Export individual processes stats

lawre commented 8 years ago

I would really like some way to export the individual process metrics to influxdb so we can better pinpoint what process is hogging our memory, network or cpu and for how long. I work in a software build environment, so these kinds of metrics can really help nail down bottlenecks in a jenkins build.

nicolargo commented 8 years ago

It is a good idea but... how to identify the process (primary key) ?

PID ?
Command line ?
Process name ?
Other ?

TBD

lawre commented 8 years ago

My primary goal for this request is to be able to hover over a line in a grafana graph and a tooltip will pop up with the full command line of the process I'm interested in. How can this best be accomplished?

primary = PID: This would be a good choice if we can figure out how to get Grafana to tooltip a second field instead of the one we're querying on. I'm not so interested in the PID per se, but it does offer the convenience of guaranteeing uniqueness for each process.

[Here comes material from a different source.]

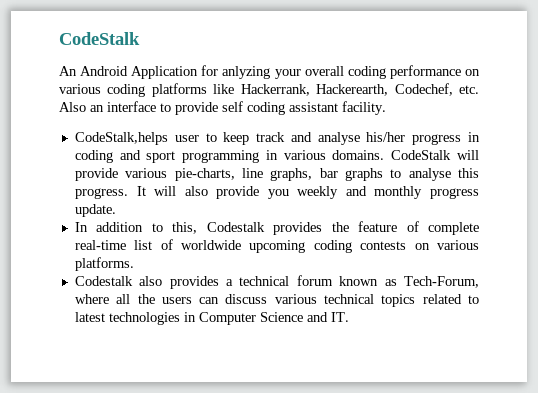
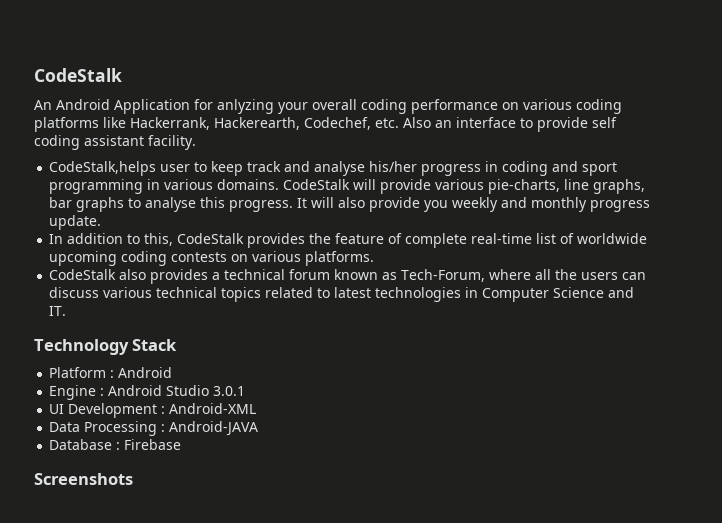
[206,222,265,232] Codestalk -> [177,233,245,244] CodeStalk
[74,276,133,286] Codestalk -> [49,269,117,280] CodeStalk
(349, 317) none -> [34,339,178,355] [49,367,173,378] [49,385,246,400] [49,403,257,418] [49,421,259,436] [49,439,182,450] [34,473,133,485] // Technology Stack // Platform : Android // Engine : Android Studio 3.0.1 // UI Development : Android-XML // Data Processing : Android-JAVA // Database : Firebase // Screenshots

primary = Command Line: I think this would be the most straight-forward approach. But these lines can get pretty long with lots of funny characters. Can InfluxDB handle this? Perhaps truncate at # of characters? This approach also leaves the danger of a program like apache spawning multiple processes for the same thing... these wouldn't look unique in this case.

primary = PID-Command Line: Concatenating the PID and the command line might be the best approach to guarantee uniqueness if we can't figure out the tooltip shows secondary info problem.

primary = command: This does not get granular enough for me. Think of the Apache web server, or in my case the Jenkins node allowing simultaneous runs.

Thank you for considering this feature!

wingsof commented 8 years ago

Wow! I also need this feature! My purpose is to capture load of specific processes while running stress test on several solutions. I think only nmon currently exports this information.

Regarding primary key, I think combination of pid and start time of the process (because of pid reuse) might be enough to uniquely identify process.

johnhill2 commented 8 years ago

My team desperately needs this feature too. I've had to do some crazy stuff with the per process utilization flat file and rsync. Having it export directly to influxdb is our number one feature request

gabrieljames commented 8 years ago

+1

I've been working my way through the data collection agents (collectd, telegraf, topbeat) and have been completely surprised, shocked, that none of these agents collect all process cpu, mem and disk metrics. Some will allow specific process monitors to be defined in configuration files, but i'm looking for comprehensive process monitoring metrics stored in Influx or Logstash.

Hate to say it, but this is straight forward in Windows performance logging.

I am about to test Glances specifically for this capability, was expecting it to be there based on the data displayed in the command line interface

nicolargo commented 8 years ago

@lawre Another approch: use the PID as primary key and use tags to store: process name, full command line, process start...

What do you think ?

johnhill2 commented 8 years ago

@nicolargo that will work for me

lawre commented 8 years ago

I think that would work, good suggestion.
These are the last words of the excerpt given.